I am trying to help someone in Venezuela. They have a low SP (even with my delegation) so they only earn something when I help - and a few others do so. I can see them being worse off now, for who is going to care about them? This last week the child got sick and was taken to hospital. The hospital did not have the medicines needed, so the mother had to rush off to try and buy some from a private clinic. They are already struggling to buy food, so this expense has knocked them sideways. When a post was made about it...of course Steemians rushed to help (I am being sarcastic). I will send some today, but it is not enough.

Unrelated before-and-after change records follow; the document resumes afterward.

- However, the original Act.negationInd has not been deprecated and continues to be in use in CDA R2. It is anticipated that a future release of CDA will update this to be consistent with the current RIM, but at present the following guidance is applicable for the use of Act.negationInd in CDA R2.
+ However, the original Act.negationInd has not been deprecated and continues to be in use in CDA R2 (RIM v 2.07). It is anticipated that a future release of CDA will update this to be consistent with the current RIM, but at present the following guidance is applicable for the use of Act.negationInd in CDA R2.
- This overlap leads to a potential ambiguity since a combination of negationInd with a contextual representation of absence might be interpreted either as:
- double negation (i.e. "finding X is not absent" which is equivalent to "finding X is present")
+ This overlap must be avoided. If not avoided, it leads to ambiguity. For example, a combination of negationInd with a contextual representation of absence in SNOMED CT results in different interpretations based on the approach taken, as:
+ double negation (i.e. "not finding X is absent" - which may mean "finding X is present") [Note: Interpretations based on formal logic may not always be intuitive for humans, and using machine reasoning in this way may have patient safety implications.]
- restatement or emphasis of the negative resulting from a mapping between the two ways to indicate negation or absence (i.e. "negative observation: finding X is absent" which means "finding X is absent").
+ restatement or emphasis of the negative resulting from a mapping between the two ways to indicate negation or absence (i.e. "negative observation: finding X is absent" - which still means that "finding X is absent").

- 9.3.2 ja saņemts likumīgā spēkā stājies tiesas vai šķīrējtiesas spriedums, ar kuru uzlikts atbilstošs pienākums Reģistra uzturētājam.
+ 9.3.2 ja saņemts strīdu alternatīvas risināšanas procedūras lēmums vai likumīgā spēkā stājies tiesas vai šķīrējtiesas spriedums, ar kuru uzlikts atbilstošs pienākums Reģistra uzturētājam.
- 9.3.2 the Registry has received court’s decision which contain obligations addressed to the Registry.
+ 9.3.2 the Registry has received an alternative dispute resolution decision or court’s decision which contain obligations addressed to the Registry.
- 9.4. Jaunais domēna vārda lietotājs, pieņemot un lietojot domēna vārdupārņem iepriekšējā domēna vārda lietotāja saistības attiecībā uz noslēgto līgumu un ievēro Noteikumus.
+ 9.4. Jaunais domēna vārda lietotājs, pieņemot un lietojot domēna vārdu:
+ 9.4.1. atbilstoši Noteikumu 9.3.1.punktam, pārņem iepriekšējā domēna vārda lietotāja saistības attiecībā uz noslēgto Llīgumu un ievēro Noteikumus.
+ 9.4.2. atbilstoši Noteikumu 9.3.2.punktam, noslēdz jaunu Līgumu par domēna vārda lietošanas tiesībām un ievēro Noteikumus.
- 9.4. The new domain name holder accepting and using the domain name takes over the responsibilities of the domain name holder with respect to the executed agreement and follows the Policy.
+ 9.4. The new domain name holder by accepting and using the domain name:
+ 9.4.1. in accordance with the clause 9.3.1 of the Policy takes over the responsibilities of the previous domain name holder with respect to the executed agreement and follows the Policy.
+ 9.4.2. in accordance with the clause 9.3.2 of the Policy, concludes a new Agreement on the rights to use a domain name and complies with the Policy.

There are various groups helping Venezuelans, but they cannot help everyone; it is necessary that small but capable of helping people like me also choose to help one or two. My vote is 1c - so if I cannot send them something by buying votes, I cannot help - and I love the posts and effort being made so as to feel they deserve my support.

Keep in mind, if I buy them (or anyone else) a 5Steem voting package, I am using my money, which already belongs to me - yet you want to have the right to steal it (from my point of view it does remain theft, since I paid for it). That is one thing nobody seems to mention. You see someone gets a 10 or 100 Steem upvote from upvote bots, but that is not what was earned; most of it, maybe 90% is money taken out of earned money and by taking it, you are stealing money that does not belong to Steemit. Once the money is in my wallet, it is supposed to be mine, so I am being damaging, though you are right, Steemit does benefit from having my money stolen and put back in the pool.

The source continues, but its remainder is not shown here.